ABOUT THIS EXERCISE:
Write out the data exactly, please, and omit the pictures.

┌─ GIVEN RECORDS

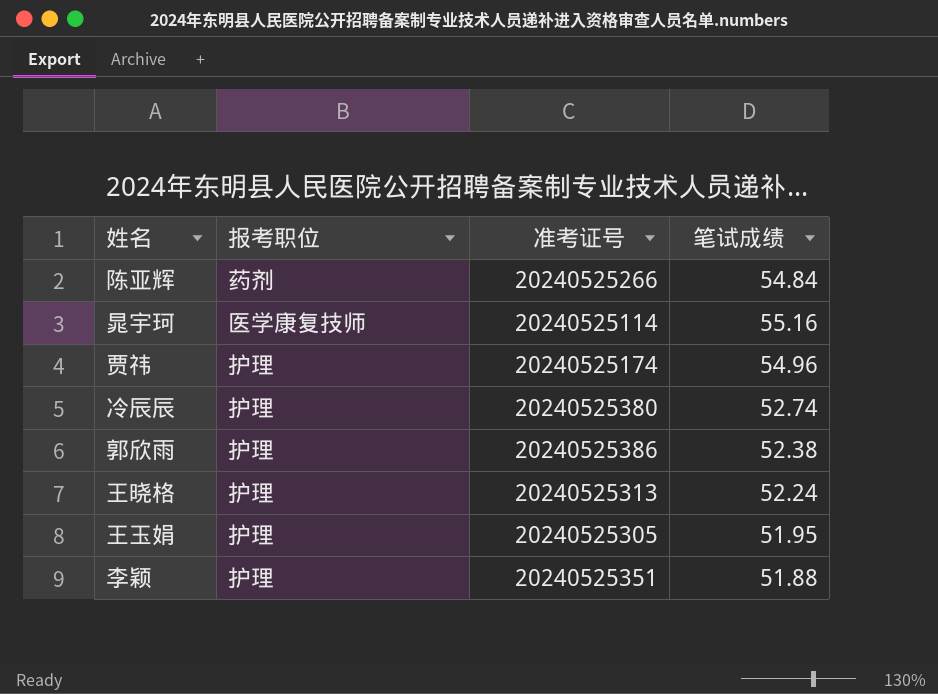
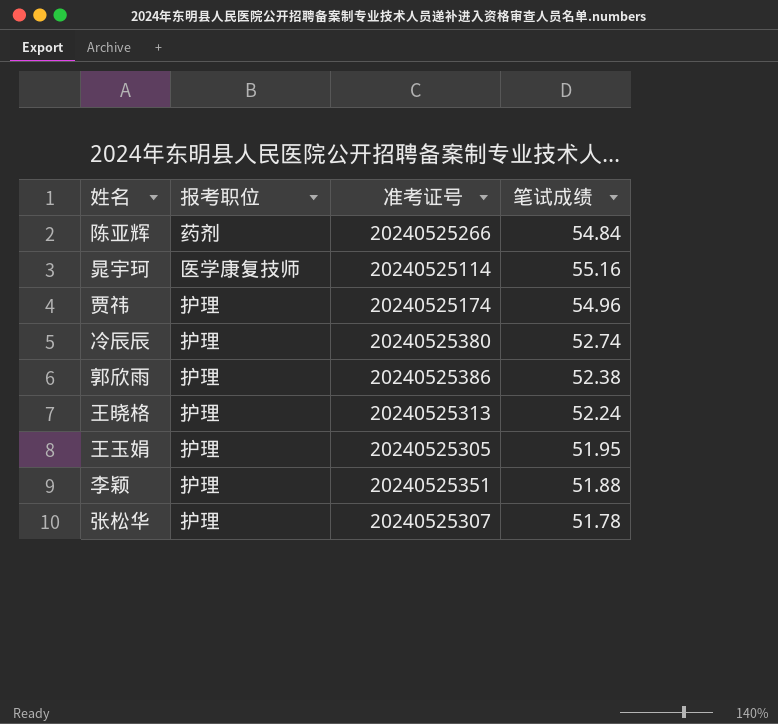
row 张松华: none -> 护理 | 20240525307 | 51.78

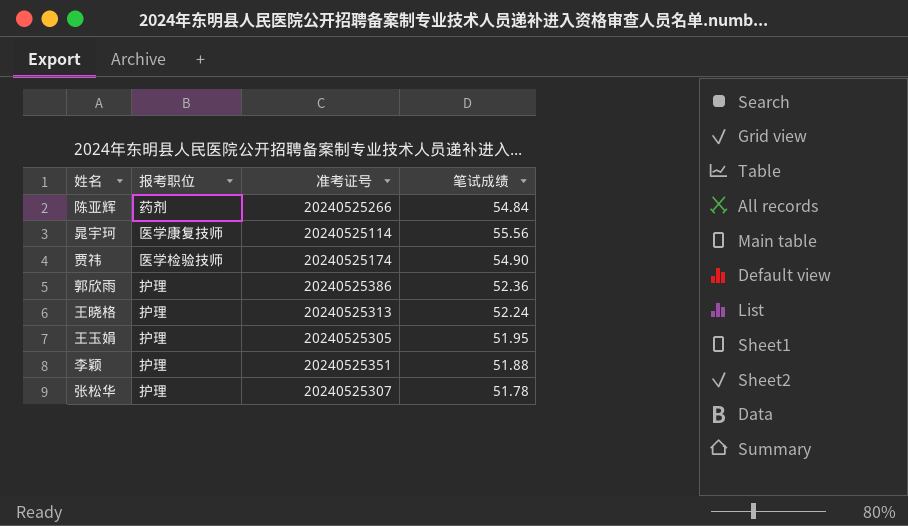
row 冷辰辰: 护理 | 20240525380 | 52.74 -> none
晁宇珂 | 笔试成绩: 55.16 -> 55.56
贾祎 | 报考职位: 护理 -> 医学检验技师
贾祎 | 笔试成绩: 54.96 -> 54.90
郭欣雨 | 笔试成绩: 52.38 -> 52.36

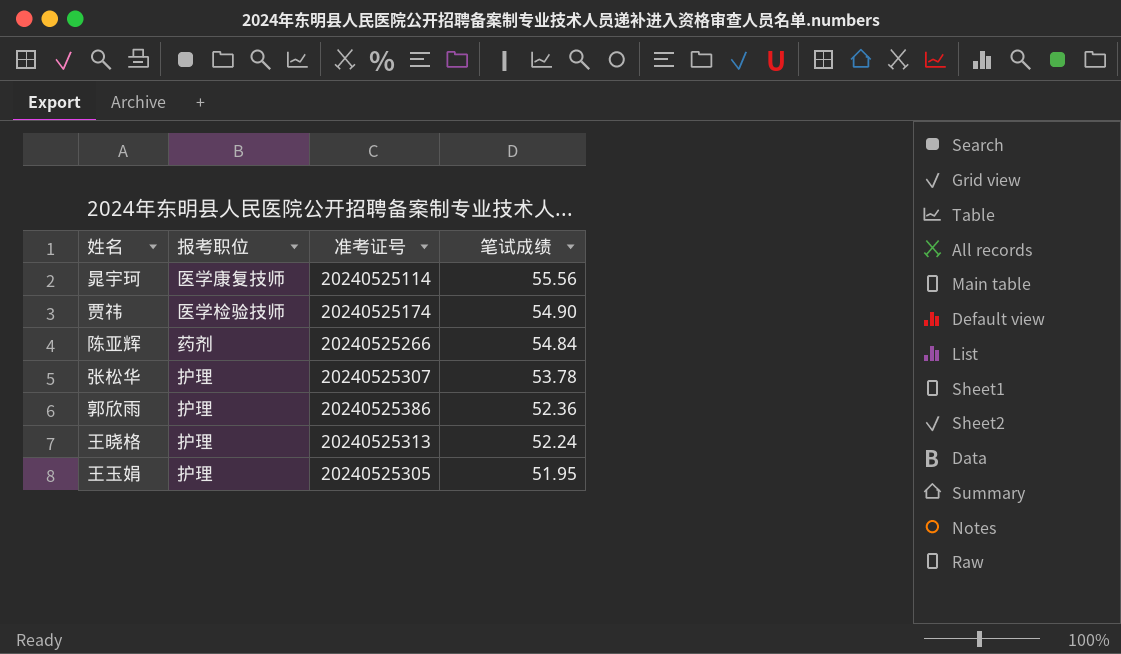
row order: none -> 笔试成绩 descending
row 李颖: 护理 | 20240525351 | 51.88 -> none
张松华 | 笔试成绩: 51.78 -> 53.78

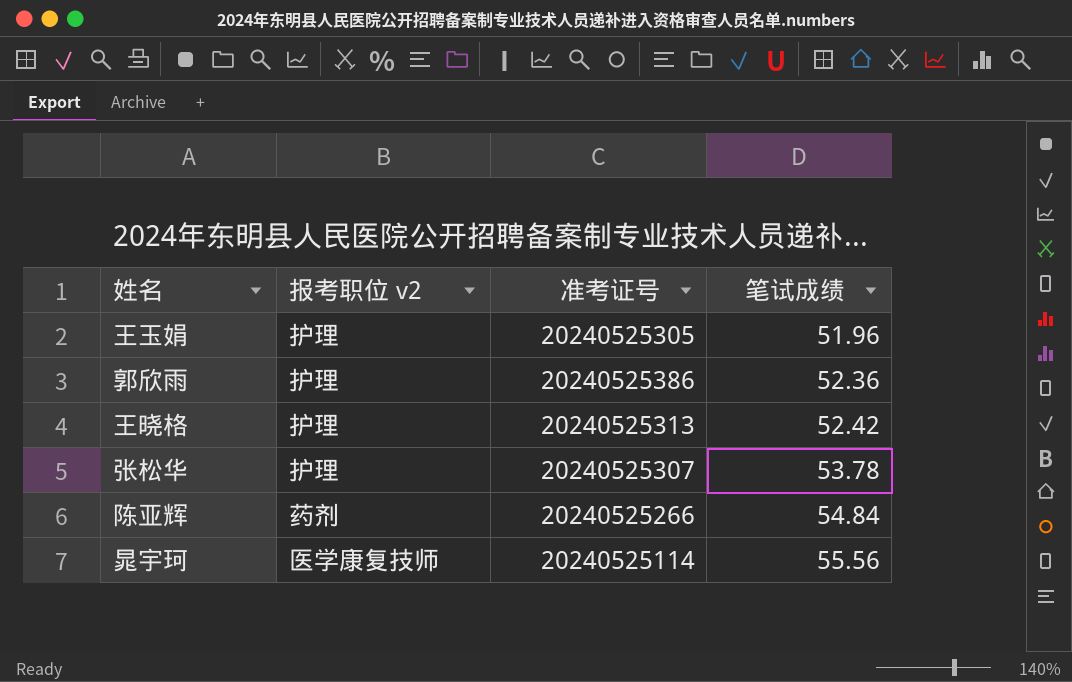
row order: 笔试成绩 descending -> 笔试成绩 ascending
column name: 报考职位 -> 报考职位 v2
row 贾祎: 医学检验技师 | 20240525174 | 54.90 -> none
王玉娟 | 笔试成绩: 51.95 -> 51.96
王晓格 | 笔试成绩: 52.24 -> 52.42

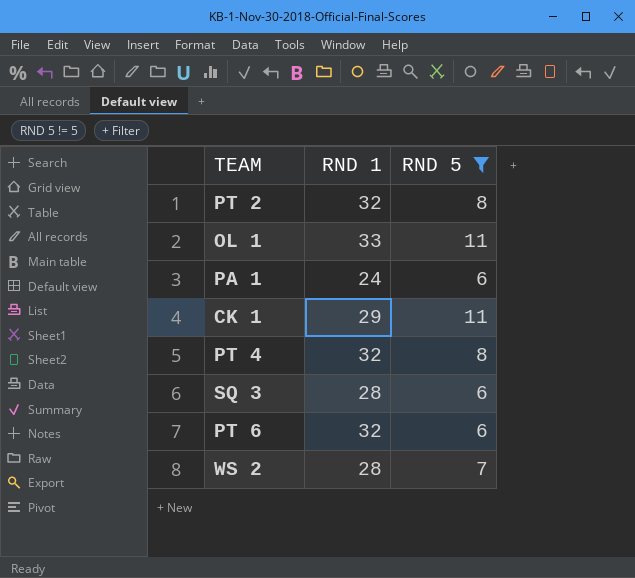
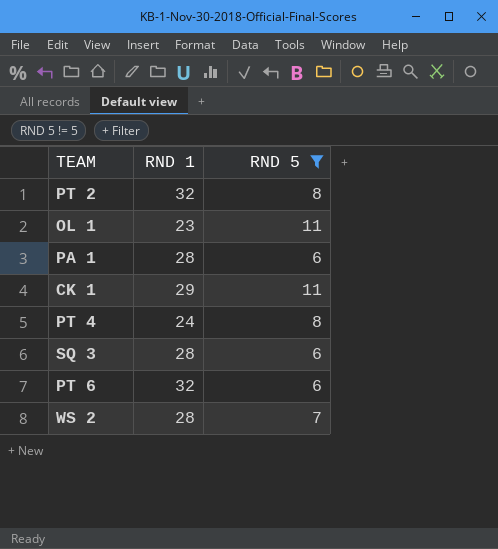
OL 1 | RND 1: 33 -> 23
PA 1 | RND 1: 24 -> 28
PT 4 | RND 1: 32 -> 24

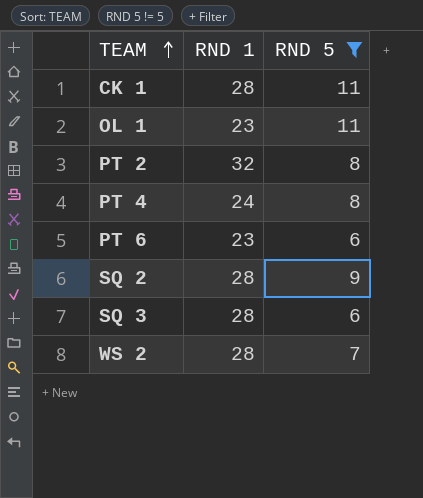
row order: none -> TEAM ascending
row PA 1: 28 | 6 -> none
CK 1 | RND 1: 29 -> 28
PT 6 | RND 1: 32 -> 23
row SQ 2: none -> 28 | 9

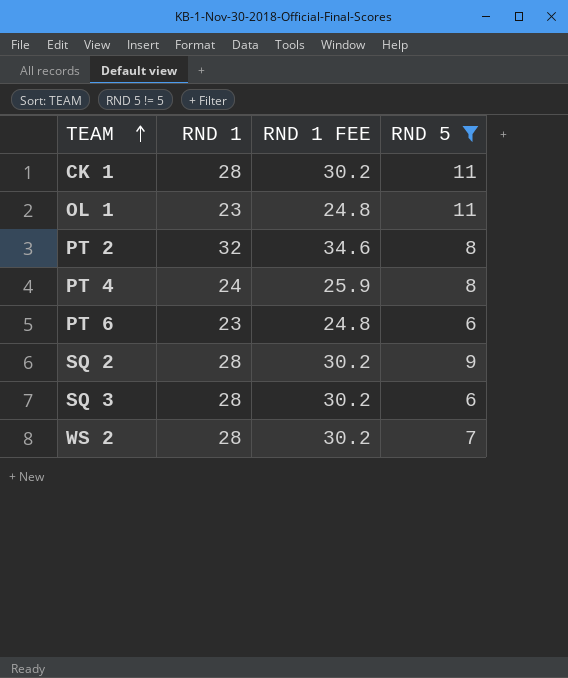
column RND 1 FEE | formula: none -> [RND 1] * 1.08

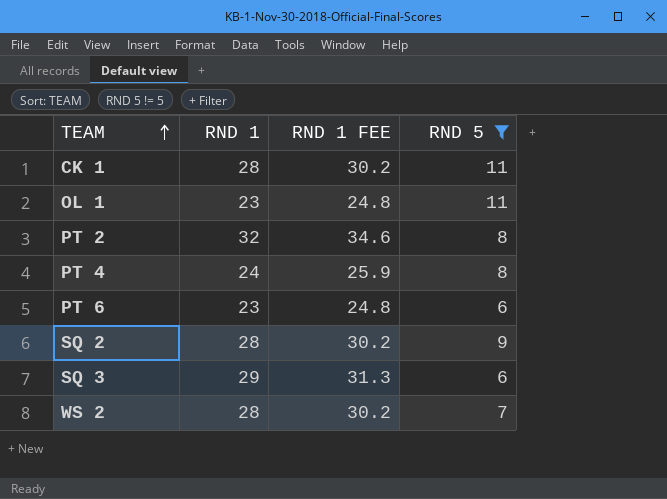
SQ 3 | RND 1: 28 -> 29
SQ 3 | RND 1 FEE: 30.2 -> 31.3

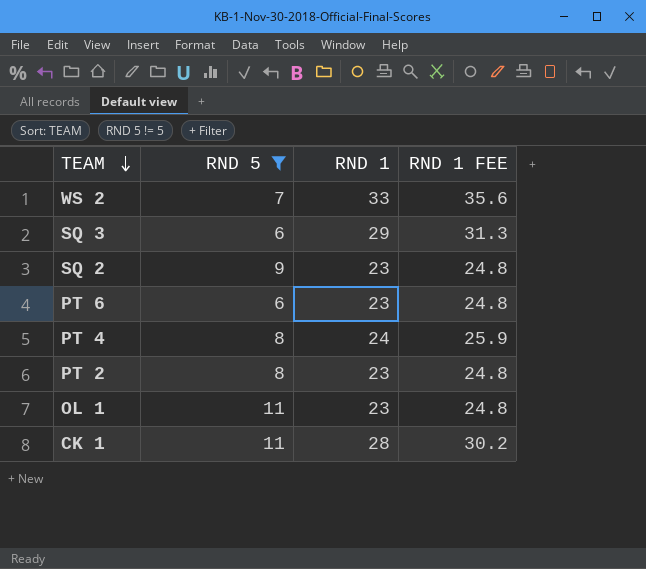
row order: TEAM ascending -> TEAM descending
column RND 5 | position: 4 -> 2
WS 2 | RND 1: 28 -> 33
WS 2 | RND 1 FEE: 30.2 -> 35.6
SQ 2 | RND 1: 28 -> 23
SQ 2 | RND 1 FEE: 30.2 -> 24.8
PT 2 | RND 1: 32 -> 23
PT 2 | RND 1 FEE: 34.6 -> 24.8

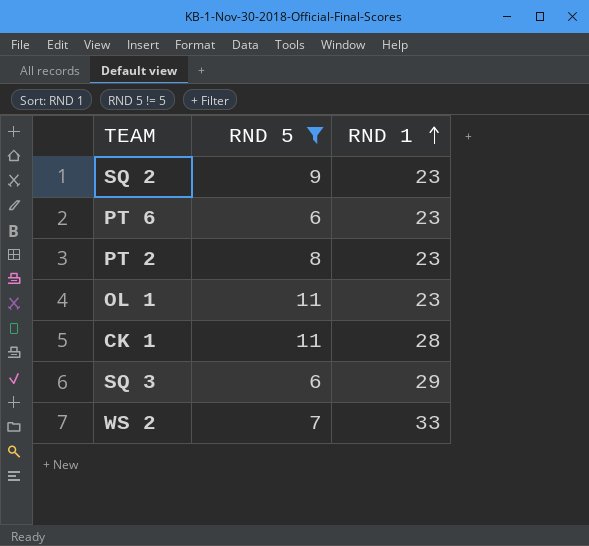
row order: TEAM descending -> RND 1 ascending
column RND 1 FEE | formula: [RND 1] * 1.08 -> none
row PT 4: 8 | 24 | 25.9 -> none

└─

OUTPUT OF THE EXERCISE:
row 张松华: none -> 护理 | 20240525307 | 51.78

row 冷辰辰: 护理 | 20240525380 | 52.74 -> none
晁宇珂 | 笔试成绩: 55.16 -> 55.56
贾祎 | 报考职位: 护理 -> 医学检验技师
贾祎 | 笔试成绩: 54.96 -> 54.90
郭欣雨 | 笔试成绩: 52.38 -> 52.36

row order: none -> 笔试成绩 descending
row 李颖: 护理 | 20240525351 | 51.88 -> none
张松华 | 笔试成绩: 51.78 -> 53.78

row order: 笔试成绩 descending -> 笔试成绩 ascending
column name: 报考职位 -> 报考职位 v2
row 贾祎: 医学检验技师 | 20240525174 | 54.90 -> none
王玉娟 | 笔试成绩: 51.95 -> 51.96
王晓格 | 笔试成绩: 52.24 -> 52.42

OL 1 | RND 1: 33 -> 23
PA 1 | RND 1: 24 -> 28
PT 4 | RND 1: 32 -> 24

row order: none -> TEAM ascending
row PA 1: 28 | 6 -> none
CK 1 | RND 1: 29 -> 28
PT 6 | RND 1: 32 -> 23
row SQ 2: none -> 28 | 9

column RND 1 FEE | formula: none -> [RND 1] * 1.08

SQ 3 | RND 1: 28 -> 29
SQ 3 | RND 1 FEE: 30.2 -> 31.3

row order: TEAM ascending -> TEAM descending
column RND 5 | position: 4 -> 2
WS 2 | RND 1: 28 -> 33
WS 2 | RND 1 FEE: 30.2 -> 35.6
SQ 2 | RND 1: 28 -> 23
SQ 2 | RND 1 FEE: 30.2 -> 24.8
PT 2 | RND 1: 32 -> 23
PT 2 | RND 1 FEE: 34.6 -> 24.8

row order: TEAM descending -> RND 1 ascending
column RND 1 FEE | formula: [RND 1] * 1.08 -> none
row PT 4: 8 | 24 | 25.9 -> none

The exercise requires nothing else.